Google Meet and others up the video meeting game, what's next?
New in Meet
Recently, Google showed off some new features for Google Meet. The key new feature, with the odd name of "companion mode" addresses a major problem of meetings which have a central meeting room with multiple people, and a variety of people outside "calling in."
Such meetings, the most common use of corporate video meeting tools, have always treated the remotes as 2nd class members of the meeting, almost as much as audio conference systems have done so. I have always railed against that, because today, every person in the meeting room tends to have a phone or laptop, which include a microphone and camera, right in front of them. But instead there is usually a meeting room system with speaker-phone and big screen monitor and camera showing the whole room.
That sucks. The audio always has issues. The view of the room shows small people and you often can't see some of them except in rare systems where remotes can point the camera.
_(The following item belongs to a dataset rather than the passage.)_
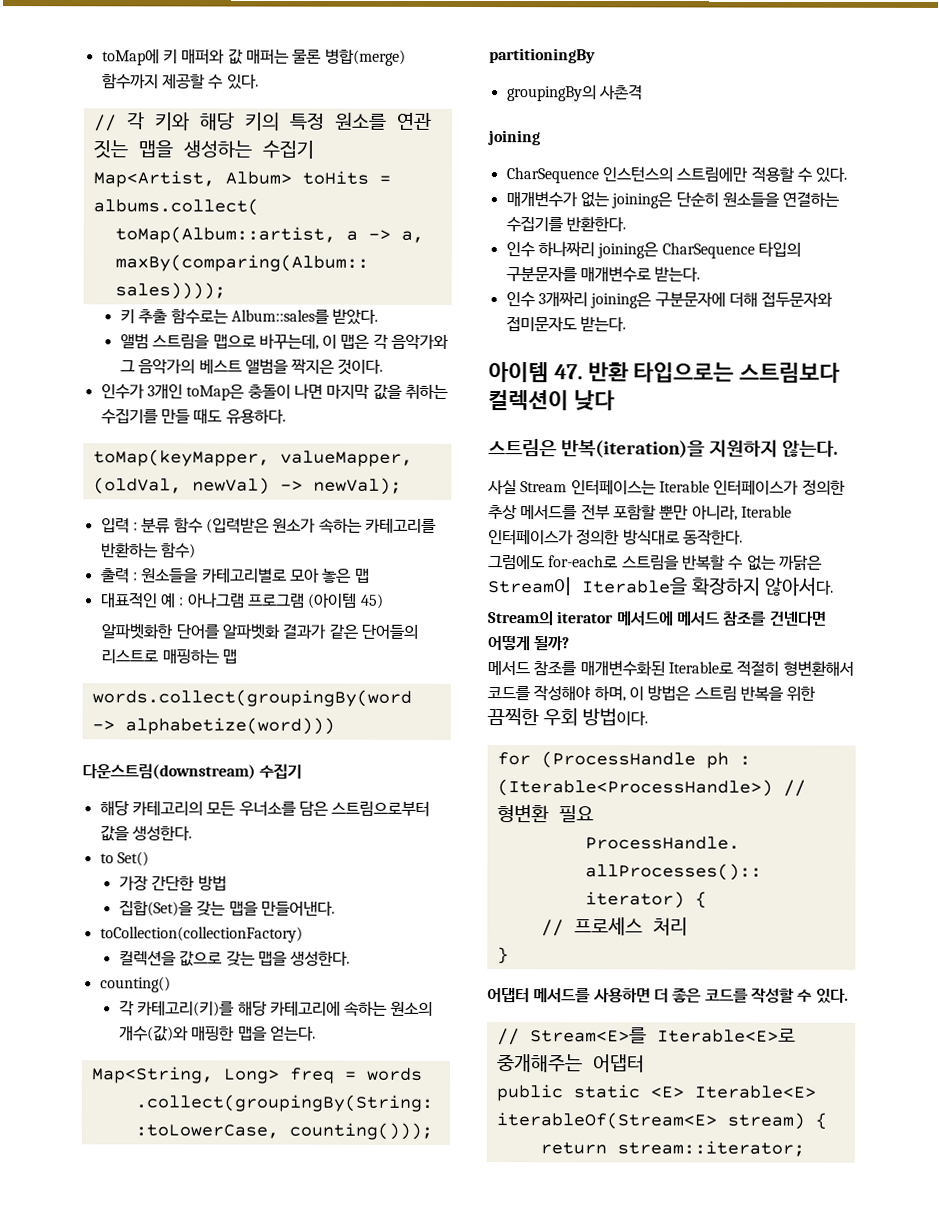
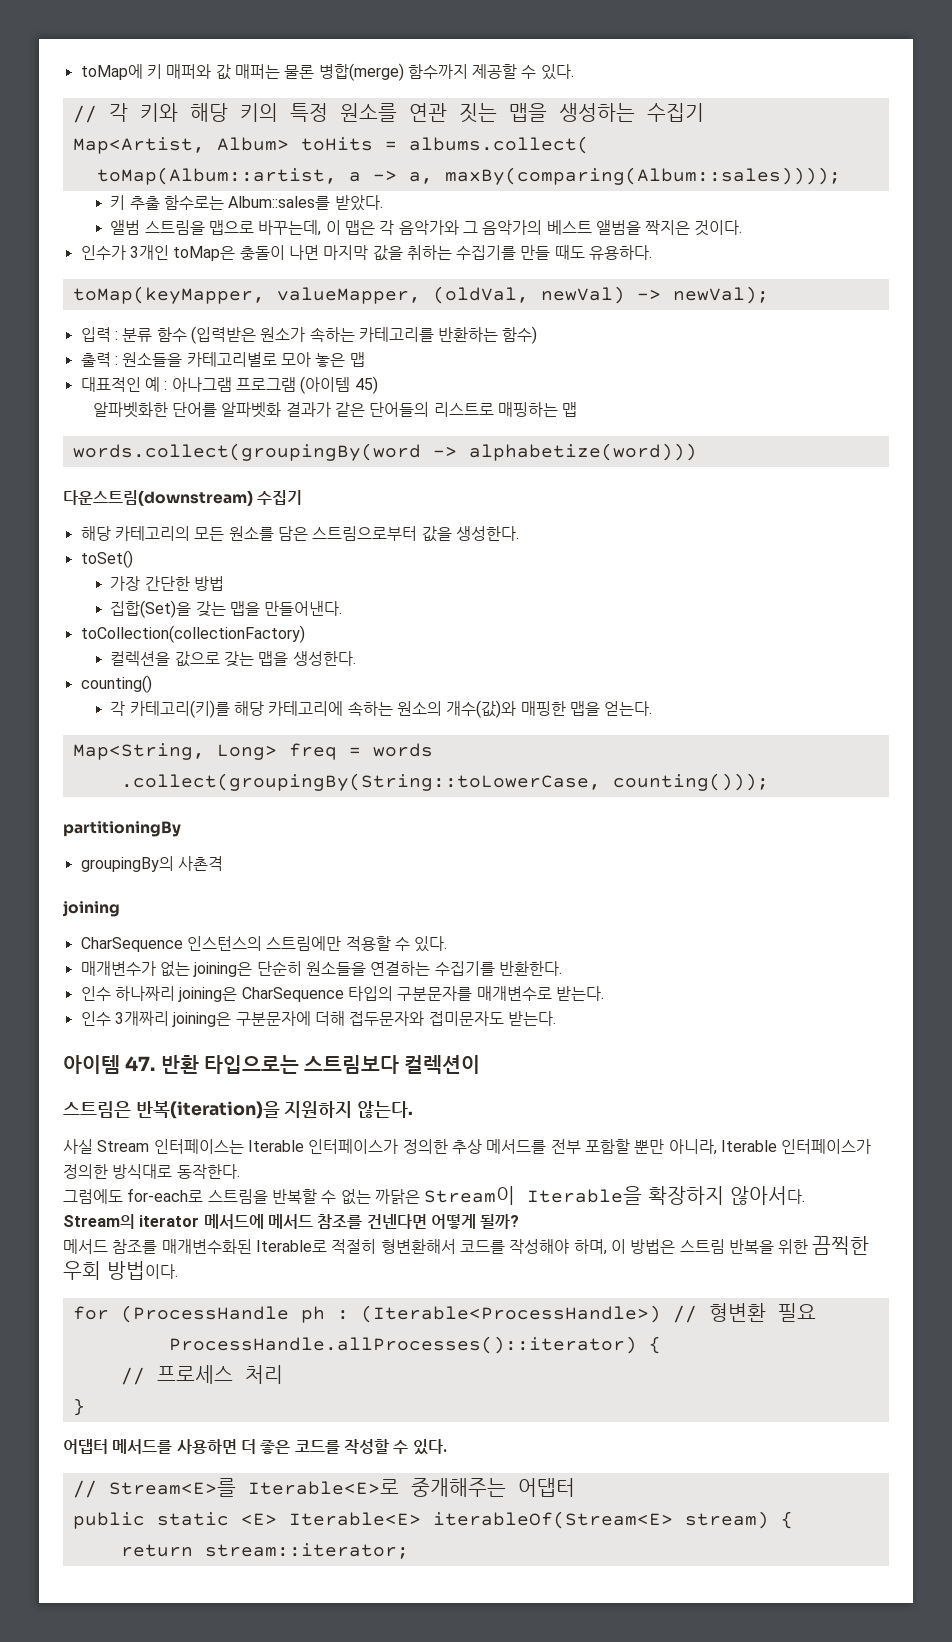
[238,801,297,817] 우너소를 -> [228,526,274,541] 원소를
[99,851,149,867] to Set() -> [80,550,133,568] toSet()
[573,390,615,411] 낮다 -> (481, 1064) none

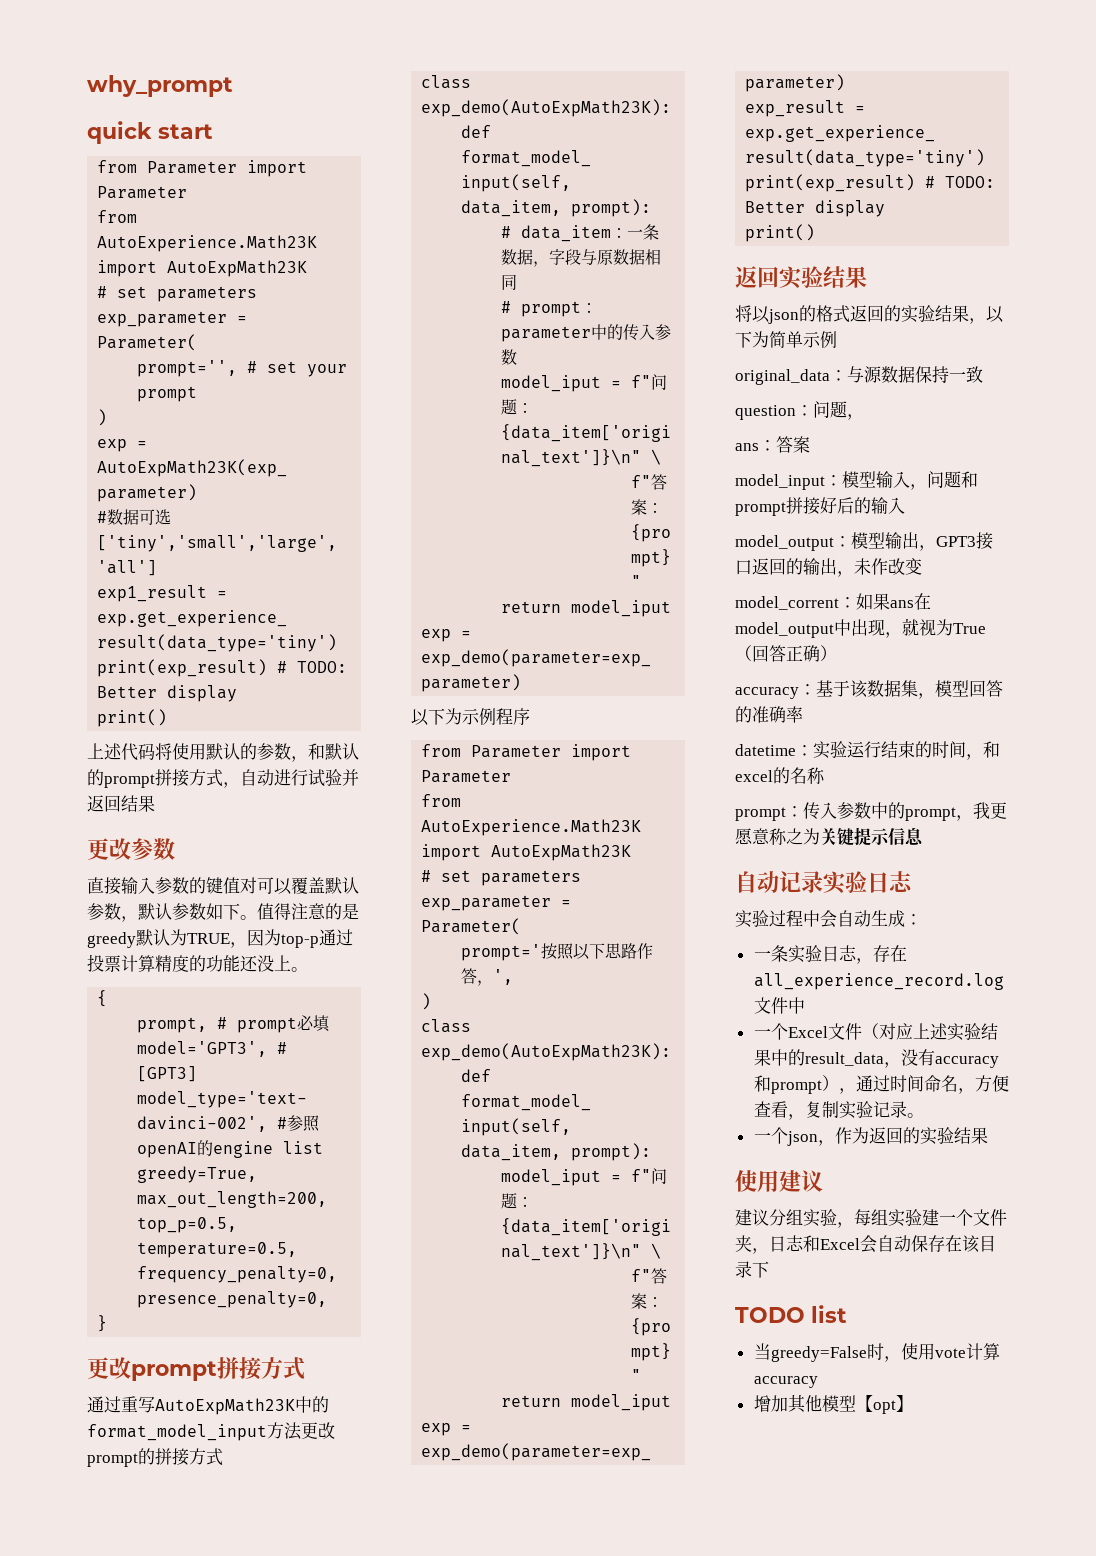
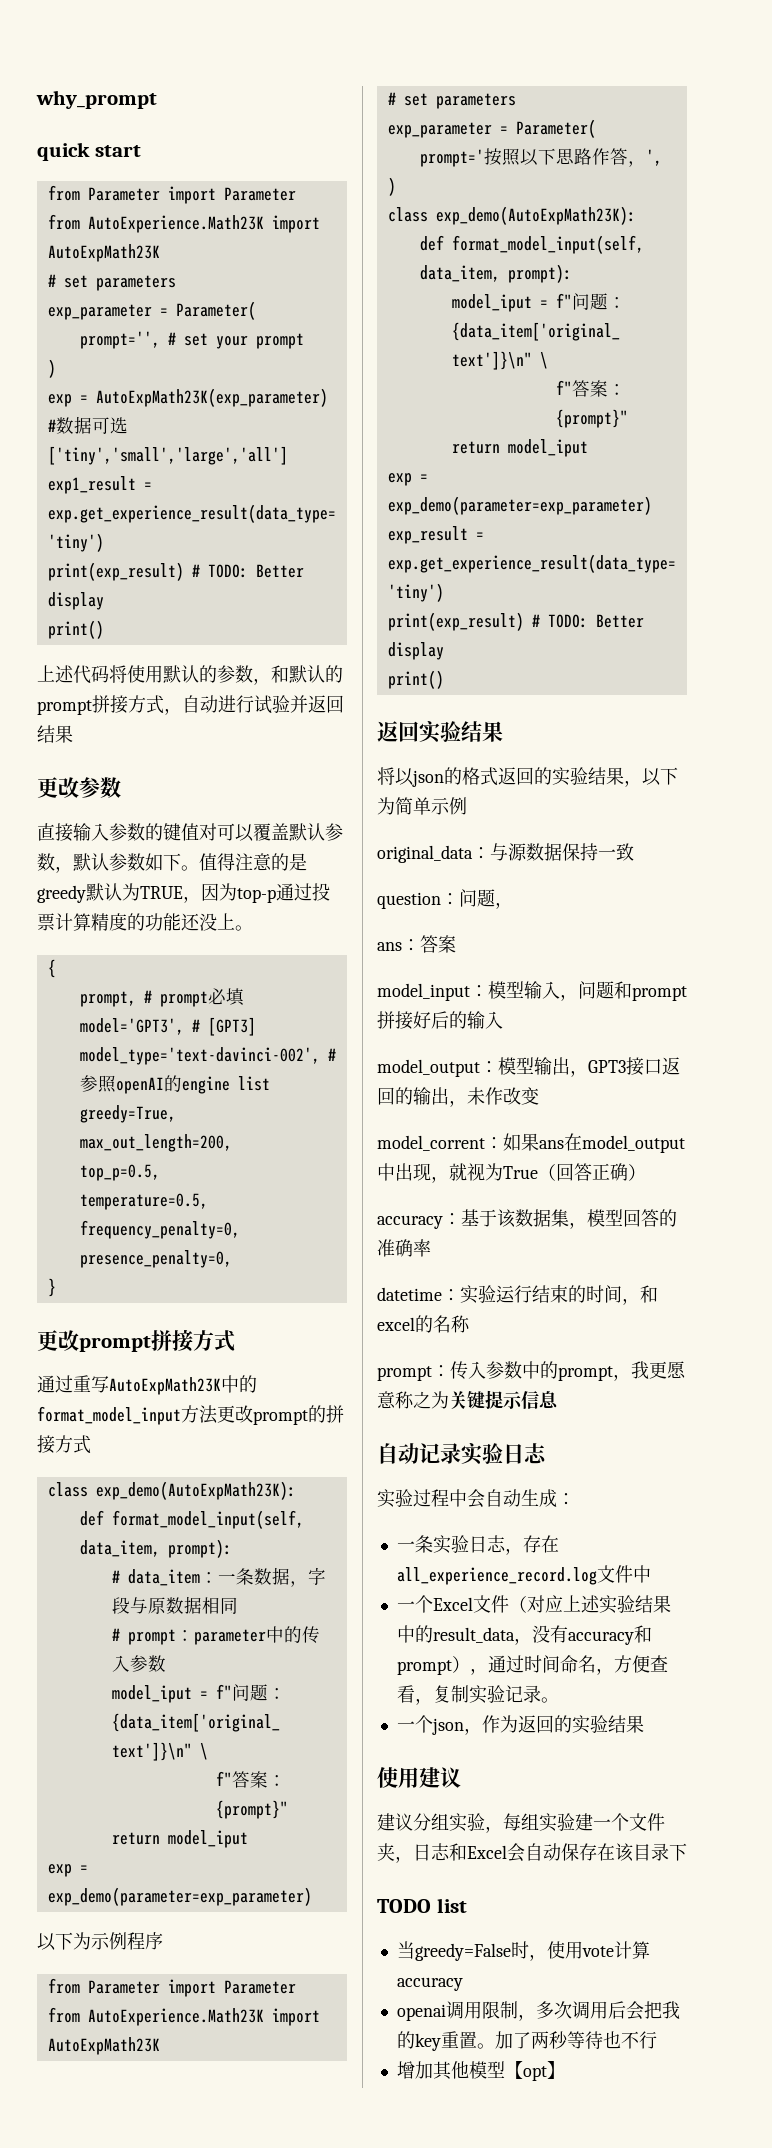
(818, 1382) none -> [396,2001,680,2021] [396,2031,657,2051] // openai调用限制，多次调用后会把我的key重置。加了两秒等待也不行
But if you have people in the meeting room join the conference on their own device, it doesn't work because the tools don't understand this, and the audio will fail entirely with microphones and speakers in the same room.
Companion mode presumably solves this, obviously not sending your audio to anybody in the same room as you, and possibly doing some smart audio filtering to only send the audio from the microphone closest to you. (Or maybe it just mutes all personal audio and relies only on the main system, something you could do before if you worked at it -- but ideally it uses the microphones in the laptops for best quality, and even encourages headsets.)
Done right, this makes the participants more equal, though of course those in the physical room can communicate non-verbally and get a better feeling of what is going on in that room.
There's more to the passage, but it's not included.